D’une manière globale, les pratiques de corruption sont plus répandues dans les établissements publics (hôpitaux et centres de santé publics) que privés (cliniques privées). L’enquête menée auprès des citoyens montre que le rapport est du simple au double en terme de fréquence du phénomène. Dans le secteur privé, les manifestations de la corruption concernent essentiellement les pratiques de sur-taxation des prestations, des traitements abusifs ou non nécessaires ainsi que la facturation de traitements fictifs. D’autres pratiques résultent des diverses interactions avec le secteur public. Elles se traduisent notamment à travers des ententes entre les professionnels de santé publique et privée pour l’orientation des patients vers les cliniques et les laboratoires d’analyse biologique et de radiologie privé. Le taux de corruption calculé sur la base des déclarations des citoyens dans les hôpitaux publics est de 32% contre 20% pour les centres de santé. La longueur des circuits de prise en charge des patients et la diversité des acteurs intervenants dans le cadre des procédures de gestion au niveau des hôpitaux sont les principaux facteurs favorisant le développement des pratiques de la corruption dans les hôpitaux. Cet écart entre les deux types d’établissements peut être expliqué par la nature des soins offerts dans les centres de santé, concentrée essentiellement sur les soins préventifs et dans certains cas les accouchements.
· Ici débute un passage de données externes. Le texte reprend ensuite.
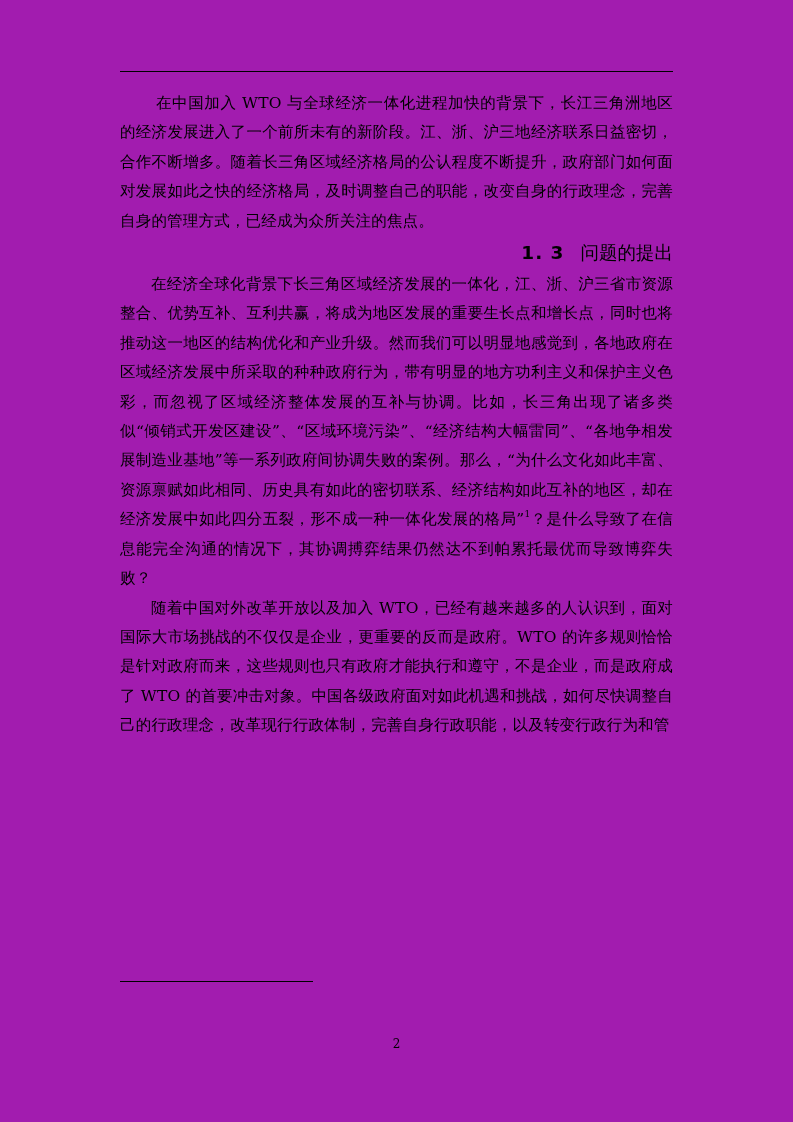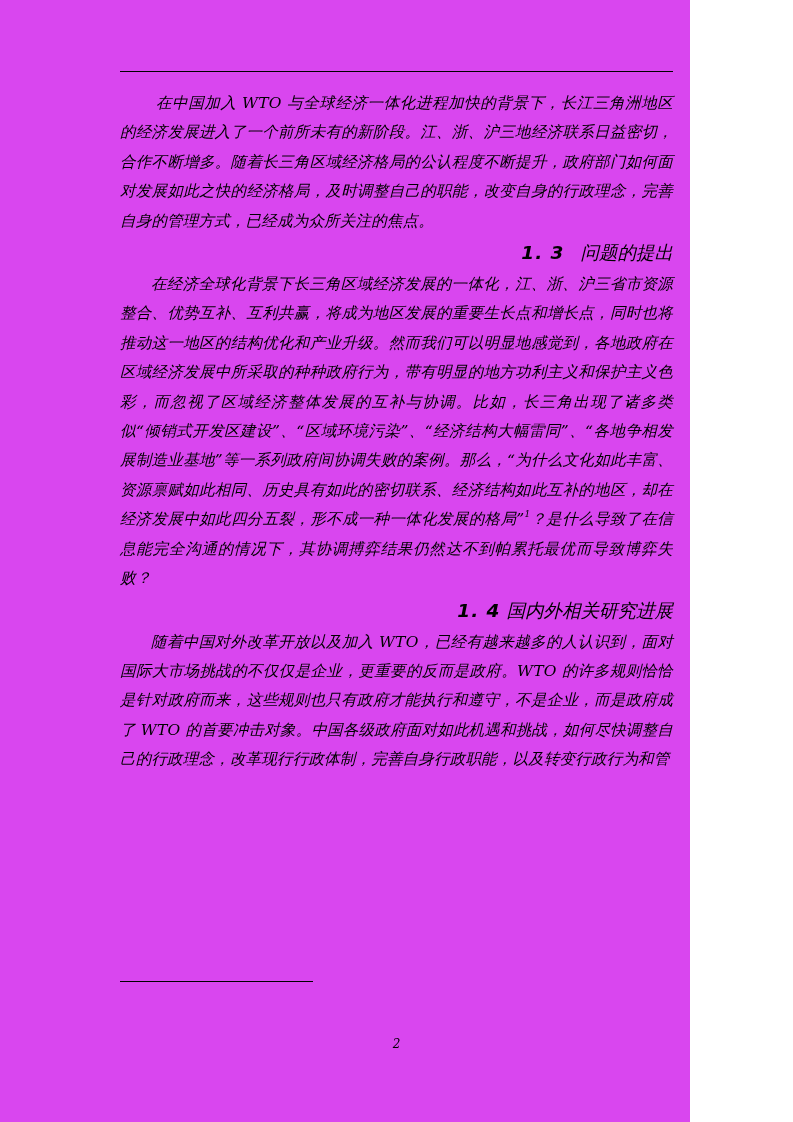"在中国加入 WTO" .page { background: #d946ef -> #a21caf; font-style: italic -> none; width: 690px -> 793px }
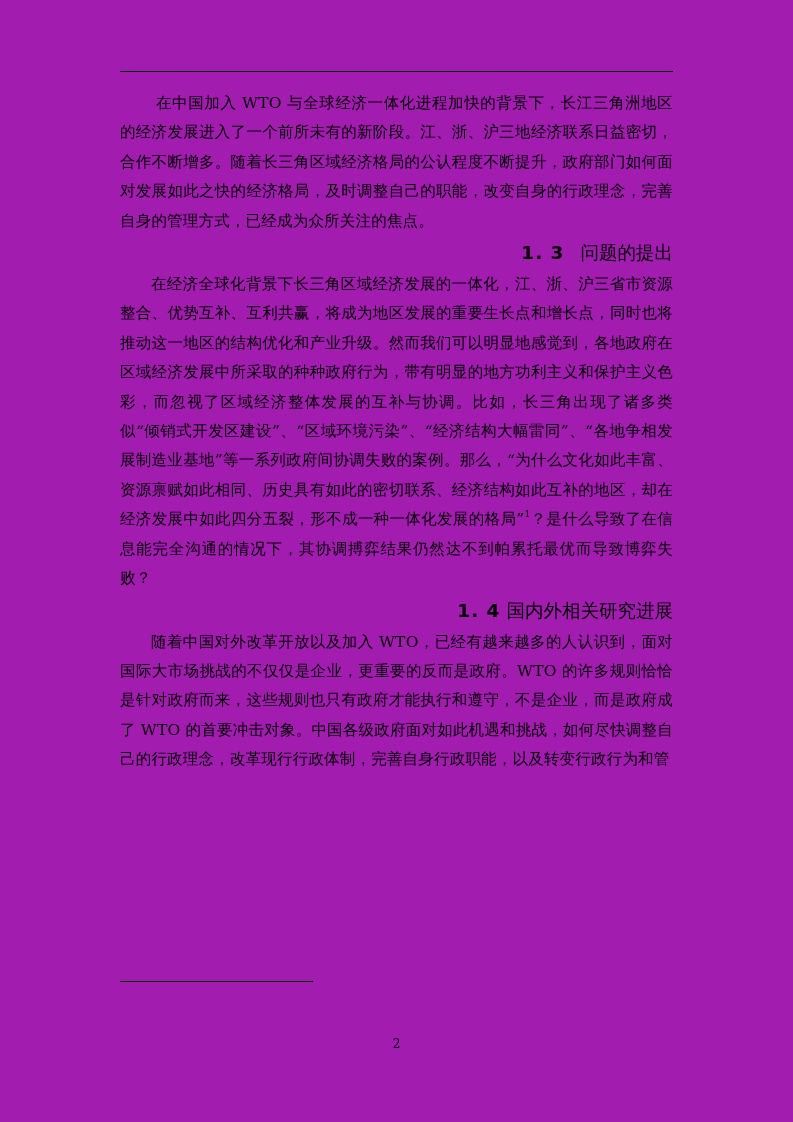"1. 4 国内外相关研究进展" div.heading { html: <div> <span>1. 4</span><span>国内外相关研究进展</span> </div> -> none }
Par ailleurs, les centres de santé ont mis en place différentes mesures pour renforcer les mesures de contrôle interne ayant permis la maîtrise des risques liés à la corruption (registre d’attribution des médicaments par exemple). Rappelons que, la convention de coopération et de partenariat signée entre Yasmina Baddou, ministre de la santé et Abdeslam Aboudrar, président de l’ICPC, vise à renforcer la coopération entre les deux institutions, en mettant notamment l’expertise de cette instance à la disposition du département de la santé. La coopération entre les deux parties porte notamment sur l’évaluation du phénomène de la corruption dans le secteur de la santé et l’organisation de campagnes de sensibilisation, outre la mise en œuvre des recommandations émises par l’ICPC.